» **Data under study**

——

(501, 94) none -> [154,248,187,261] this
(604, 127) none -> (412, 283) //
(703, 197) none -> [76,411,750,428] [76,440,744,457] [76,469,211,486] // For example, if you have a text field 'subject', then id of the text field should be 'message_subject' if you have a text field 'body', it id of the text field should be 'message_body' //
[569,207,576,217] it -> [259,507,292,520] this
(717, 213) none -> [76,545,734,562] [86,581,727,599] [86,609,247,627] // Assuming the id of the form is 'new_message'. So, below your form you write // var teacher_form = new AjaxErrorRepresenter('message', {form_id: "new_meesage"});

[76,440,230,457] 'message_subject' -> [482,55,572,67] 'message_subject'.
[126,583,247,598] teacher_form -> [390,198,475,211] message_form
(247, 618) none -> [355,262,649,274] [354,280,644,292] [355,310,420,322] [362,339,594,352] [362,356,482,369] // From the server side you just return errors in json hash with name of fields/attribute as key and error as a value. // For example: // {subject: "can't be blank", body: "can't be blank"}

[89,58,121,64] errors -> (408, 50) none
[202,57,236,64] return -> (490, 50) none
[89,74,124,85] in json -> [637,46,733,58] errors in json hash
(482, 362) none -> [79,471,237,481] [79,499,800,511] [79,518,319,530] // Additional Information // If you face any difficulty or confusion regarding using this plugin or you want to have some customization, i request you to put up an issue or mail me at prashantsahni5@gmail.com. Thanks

——

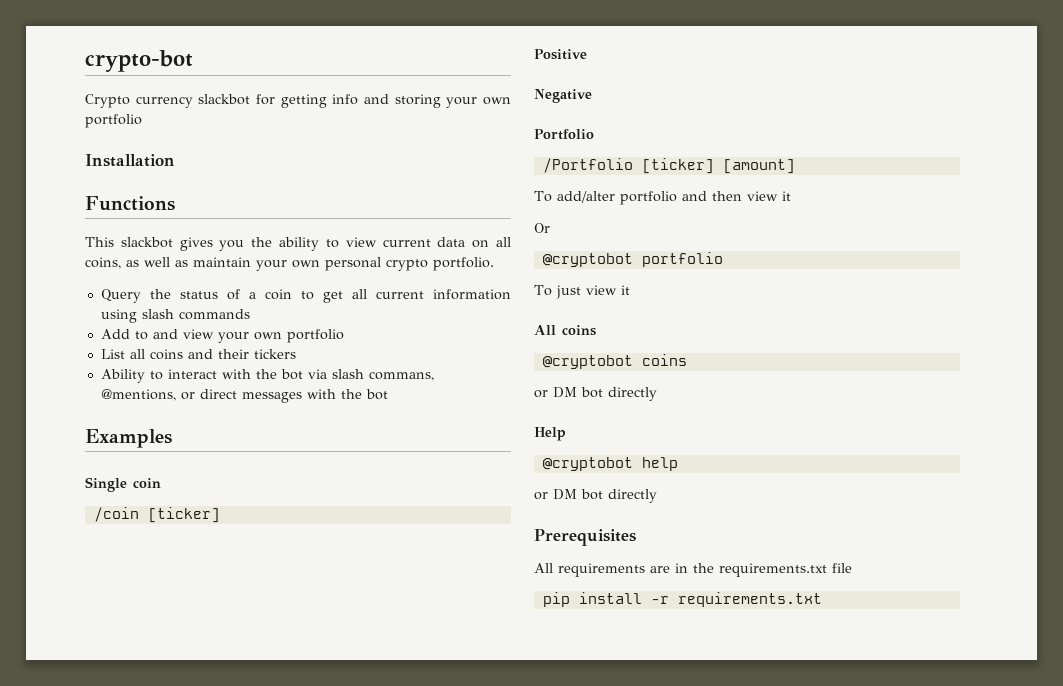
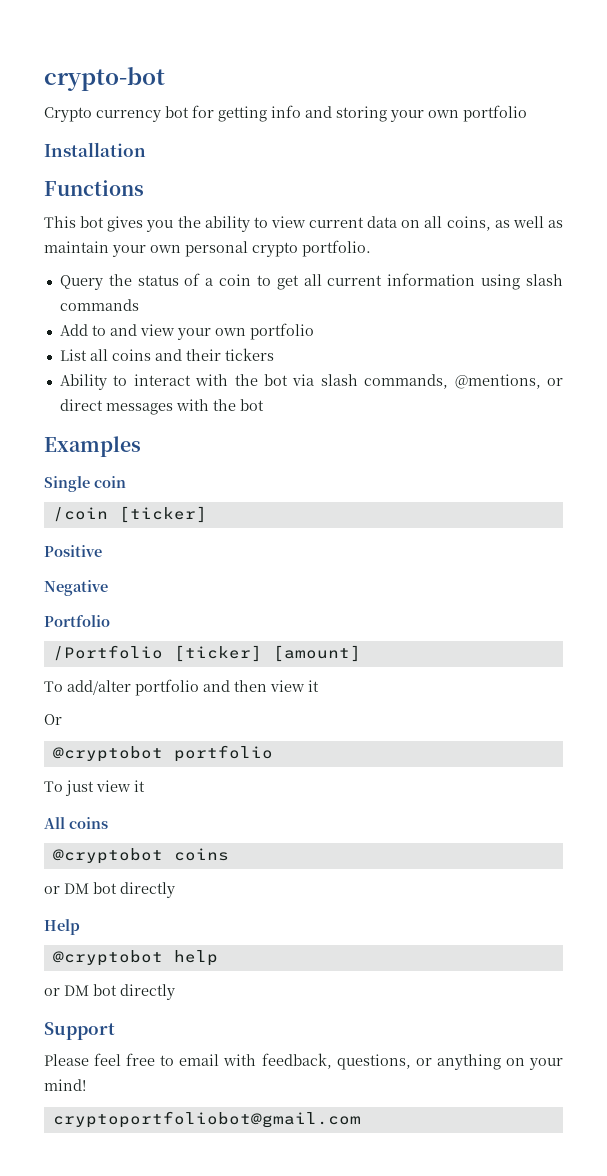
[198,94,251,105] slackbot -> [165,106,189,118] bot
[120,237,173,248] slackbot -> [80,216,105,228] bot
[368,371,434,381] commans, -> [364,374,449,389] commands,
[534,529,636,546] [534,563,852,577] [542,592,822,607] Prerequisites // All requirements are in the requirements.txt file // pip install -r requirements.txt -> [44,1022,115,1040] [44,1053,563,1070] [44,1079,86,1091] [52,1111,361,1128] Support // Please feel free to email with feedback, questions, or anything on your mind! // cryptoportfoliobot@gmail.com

——

» **Try it**
Out of the data above, transcribe exactly and only the lines starting with the line that has "[89,74,124,85] in json" and going on through the line that has "(482, 362) none", both included.

» **Solution to the problem**
[89,74,124,85] in json -> [637,46,733,58] errors in json hash
(482, 362) none -> [79,471,237,481] [79,499,800,511] [79,518,319,530] // Additional Information // If you face any difficulty or confusion regarding using this plugin or you want to have some customization, i request you to put up an issue or mail me at prashantsahni5@gmail.com. Thanks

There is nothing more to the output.